(Before-and-after change data)
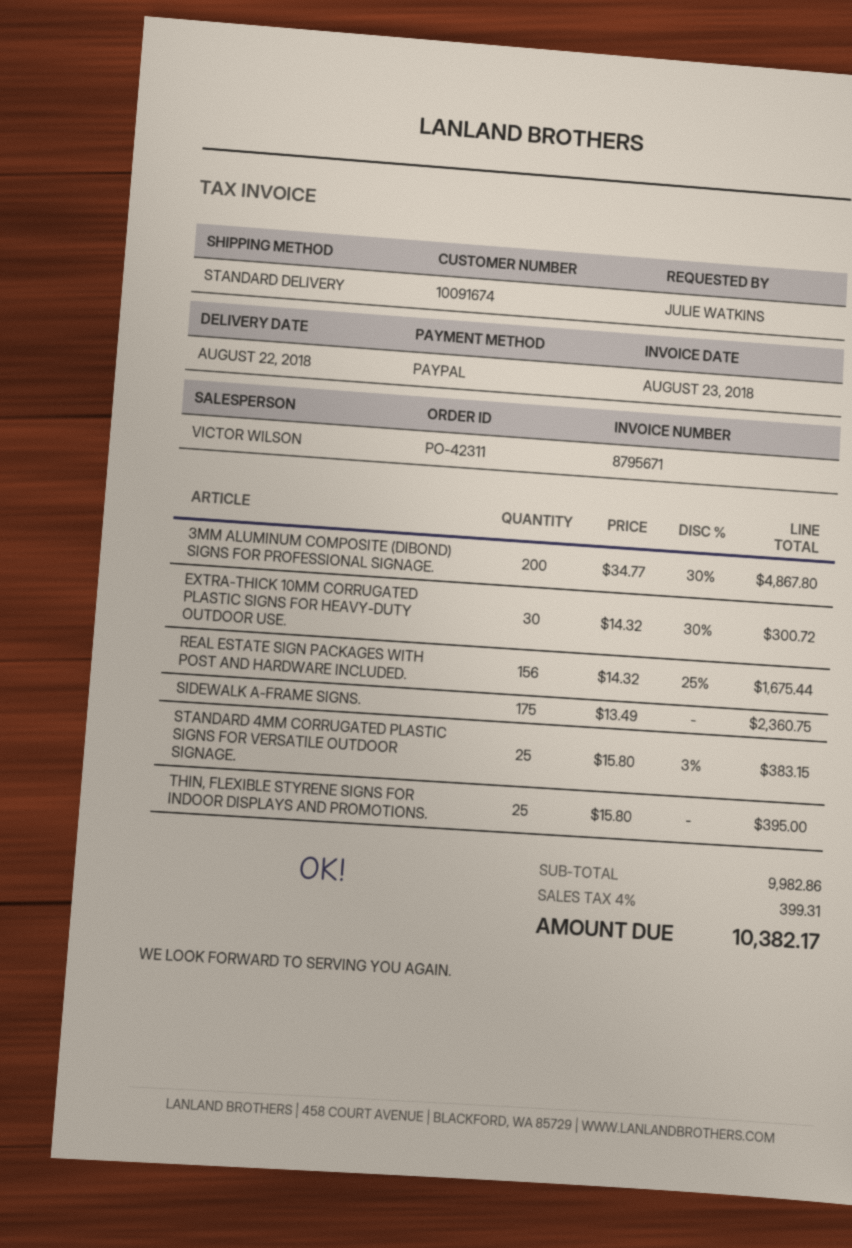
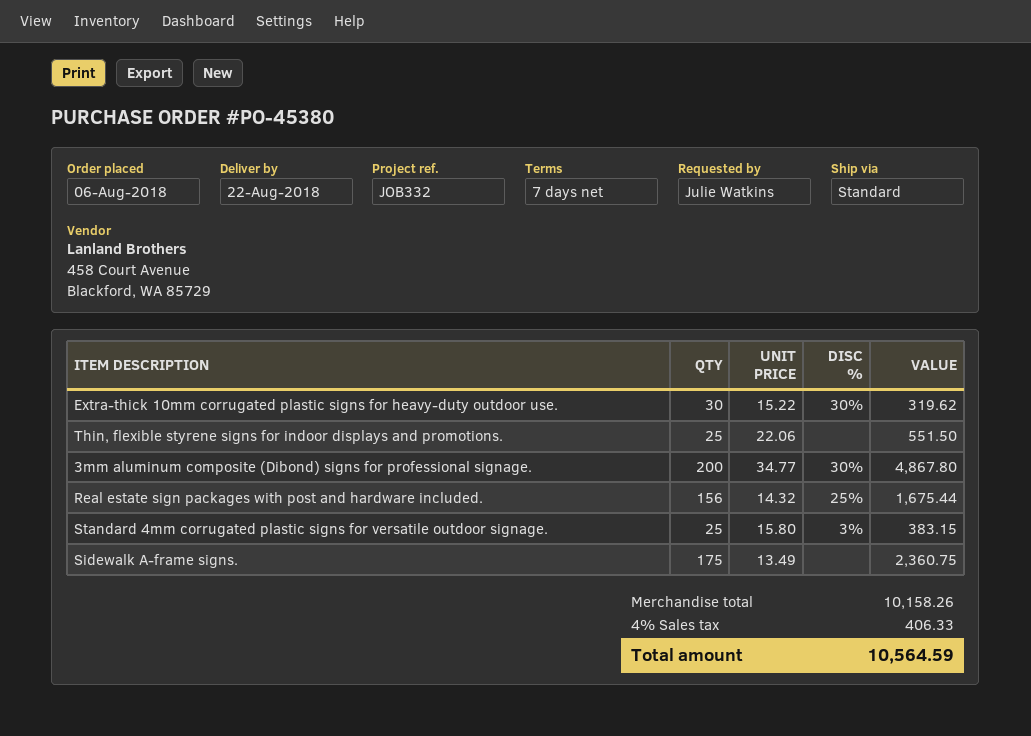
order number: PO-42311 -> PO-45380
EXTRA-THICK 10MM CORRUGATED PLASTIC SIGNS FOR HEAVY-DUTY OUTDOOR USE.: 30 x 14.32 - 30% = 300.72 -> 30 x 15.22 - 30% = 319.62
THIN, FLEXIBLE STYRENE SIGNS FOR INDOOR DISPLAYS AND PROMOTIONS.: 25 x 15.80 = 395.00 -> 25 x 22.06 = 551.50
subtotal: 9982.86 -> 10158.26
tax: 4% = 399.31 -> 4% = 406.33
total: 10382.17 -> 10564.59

▶ **What you need to do**
The preceding entries are to be returned verbatim, with every picture excluded.

▶ **Result**
order number: PO-42311 -> PO-45380
EXTRA-THICK 10MM CORRUGATED PLASTIC SIGNS FOR HEAVY-DUTY OUTDOOR USE.: 30 x 14.32 - 30% = 300.72 -> 30 x 15.22 - 30% = 319.62
THIN, FLEXIBLE STYRENE SIGNS FOR INDOOR DISPLAYS AND PROMOTIONS.: 25 x 15.80 = 395.00 -> 25 x 22.06 = 551.50
subtotal: 9982.86 -> 10158.26
tax: 4% = 399.31 -> 4% = 406.33
total: 10382.17 -> 10564.59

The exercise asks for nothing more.